A Silicon Valley developer claims that Virgin's requirement of a six-digit user-account PIN -- one that can be brute-forced -- makes user accounts almost trivial to crack.
A developer is taking Virgin Mobile USA to task, arguing that its username and password handling put users at risk.
Kevin Burke yesterday took to his personal blog to report that Virgin Mobile's authentication process only allows for users to input numbers as their account PIN. What's worse, he says, the password is limited to six numbers, leaving "only one million possible passwords you can choose."
"This is horribly insecure," Burke wrote. "Compare a 6-digit number with a randomly generated 8-letter password containing uppercase letters, lowercase letters, and digits -- the latter has 218,340,105,584,896 possible combinations. It is trivial to write a program that checks all million possible password combinations, easily determining anyone's PIN inside of one day."
"I verified this by writing a script to 'brute force' the PIN number of my own account," he continued. While Virgin apparently does freeze accounts after several failed login attempts, Burke wrote that clearing browser cookies between login attempts sidesteps that security measure.
Burke claims that hackers who force their way into an account could read the user's call and SMS logs, change handsets associated with the account, and even purchase new handsets.
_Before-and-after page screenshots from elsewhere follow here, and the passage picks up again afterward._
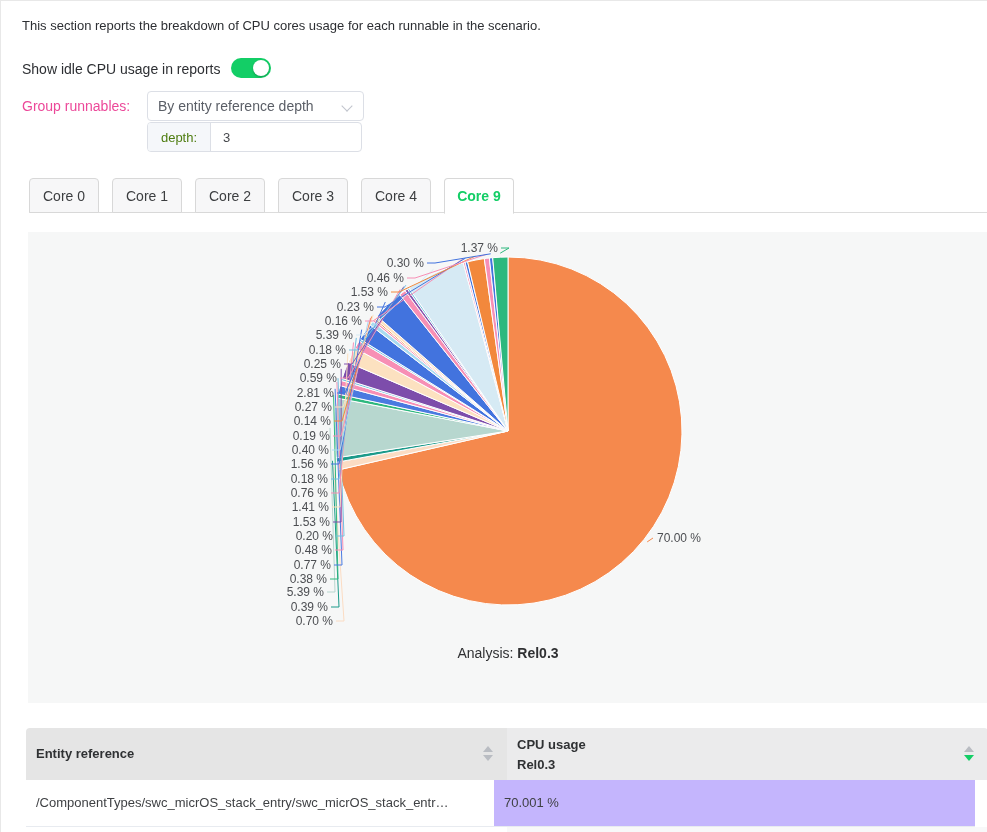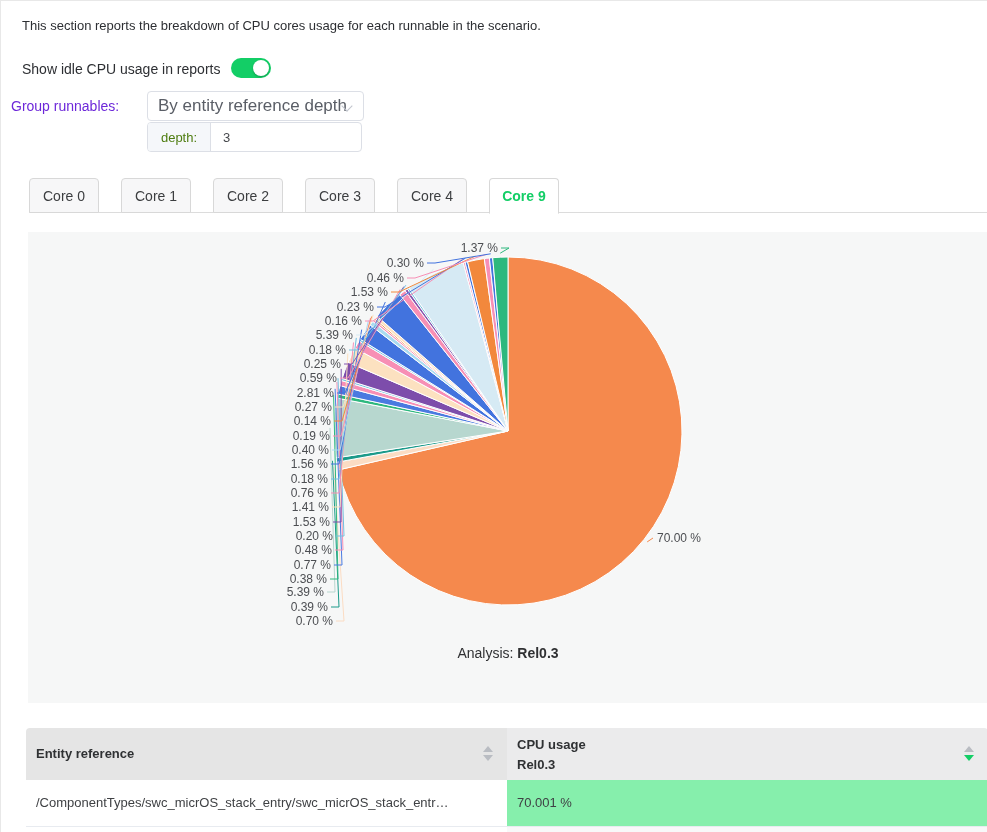--- a/index.html
+++ b/index.html
@@ -6,34 +6,34 @@
   #canvas{position:relative;width:987px;height:832px;background:#fff;overflow:hidden;
           border-top:1px solid #e8e8e8;border-left:1px solid #e8e8e8;box-sizing:border-box;}
   .abs{position:absolute;}
   .desc{left:21px;top:17px;font-size:13px;color:#2d2f33;}
   
   .toggle-label{left:21px;top:60px;font-size:14px;color:#2d2f33;}
   .toggle{left:230px;top:57px;width:40px;height:20px;border-radius:10px;background:#13CE66;cursor:pointer;}
   .toggle .knob{position:absolute;left:22px;top:2px;width:16px;height:16px;border-radius:50%;background:#fff;
                 box-shadow:0 1px 2px rgba(0,0,0,.25);}
   
-  .group-label{left:10px;top:97px;font-size:14px;color:#6d28d9;}
+  .group-label{left:21px;top:97px;font-size:14px;color:#ec4899;}
   .select{left:146px;top:90px;width:217px;height:30px;border:1px solid #dcdfe6;border-radius:4px;background:#fff;
           box-sizing:border-box;display:flex;align-items:center;cursor:pointer;}
-  .select .val{font-size:17px;color:#5a5e66;padding-left:10px;}
+  .select .val{font-size:14px;color:#5a5e66;padding-left:10px;}
   .chev{position:absolute;right:12px;top:10px;width:7px;height:7px;border-right:1.5px solid #c0c4cc;
         border-bottom:1.5px solid #c0c4cc;transform:rotate(45deg);}
   .depth-group{left:146px;top:121px;width:215px;height:30px;border:1px solid #dcdfe6;border-radius:4px;
                background:#fff;box-sizing:border-box;display:flex;overflow:hidden;}
   .depth-group .dlabel{width:62px;background:#f5f7fa;border-right:1px solid #dcdfe6;font-size:13px;color:#4d7c0f;
                display:flex;align-items:center;justify-content:center;}
   .depth-group .dinput{flex:1;font-size:13px;color:#46484c;display:flex;align-items:center;padding-left:12px;}
   
   #tabstrip-line{left:28px;right:0;top:211px;height:1px;background:#dcdcdc;z-index:1;}
-  #tabs{left:28px;top:177px;display:flex;gap:22px;z-index:2;}
+  #tabs{left:28px;top:177px;display:flex;gap:13px;z-index:2;}
   .tab{width:70px;height:35px;box-sizing:border-box;border:1px solid #d8d8d8;border-radius:4px 4px 0 0;
        background:#f7f7f8;font-size:14px;color:#3c3e40;display:flex;align-items:center;justify-content:center;
        cursor:pointer;}
   .tab.active{height:36px;background:#fff;color:#13CE66;font-weight:bold;border-bottom:1px solid #fff;}
   
   #chart-panel{left:27px;top:231px;width:960px;height:471px;background:#f6f7f7;}
   #chart-footer{left:27px;width:960px;top:641px;text-align:center;font-size:14px;color:#303133;line-height:22px;}
   #chart-footer b{font-weight:bold;}
   
   #table{left:25px;top:727px;width:962px;}
@@ -43,21 +43,21 @@
   .th-title{position:absolute;left:10px;font-size:13px;font-weight:bold;color:#2f3133;}
   .th1 .th-title{top:18px;}
   .th2 .t1{top:9px;}  .th2 .t2{top:29px;}
   .carets{position:absolute;right:14px;top:17px;width:10px;height:18px;}
   .caret{position:absolute;left:0;width:0;height:0;border-left:5px solid transparent;border-right:5px solid transparent;}
   .caret.up{top:1px;border-bottom:6px solid #b9bcc2;}
   .caret.down{top:10px;border-top:6px solid #b9bcc2;}
   .caret.down.active{border-top-color:#13CE66;}
   .trow{position:absolute;top:52px;height:47px;border-bottom:1px solid #e8ebf0;box-sizing:border-box;}
   .td1{left:0;width:481px;background:#fff;}
-  .td2{left:481px;width:481px;background:#86efac;}
+  .td2{left:468px;width:481px;background:#c4b5fd;}
   .td-text{position:absolute;left:10px;top:15px;font-size:13px;color:#3f4144;white-space:nowrap;}
   .row-stub1{position:absolute;left:0;top:99px;width:481px;height:6px;background:#fff;}
   .row-stub2{position:absolute;left:481px;top:99px;width:481px;height:6px;background:#f8f8f9;}
   svg text{font-family:"Liberation Sans",sans-serif;}
 </style>
 </head>
 <body>
 
 <div id="canvas">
Before disclosing his findings publicly, Burke spent a month trying to alert Virgin Mobile to the problem. One rep on Twitter care center directed him to the Virgin Mobile "Authentication and Contact" section of its General Terms and Conditions. That section discusses how the PIN works, and explains that the company may "treat any person who presents your credentials that we deem sufficient for account access as you or an authorized user on the account for disclosure of information or changes in Service."
Burke writes that he was referred to a representative at Sprint Executive and Regulatory Services, who eventually told him not to expect further action from Virgin Mobile. (Virgin Mobile USA is a "prepaid brand" of Sprint Nextel.) At that point, Burke decided to go public.
So far, there's no indication that anyone has exploited the vulnerability Burke claims to have identified -- certainly not on a large scale.
CNET has contacted Virgin for comment on Burke's findings. We will update this story when we have more information.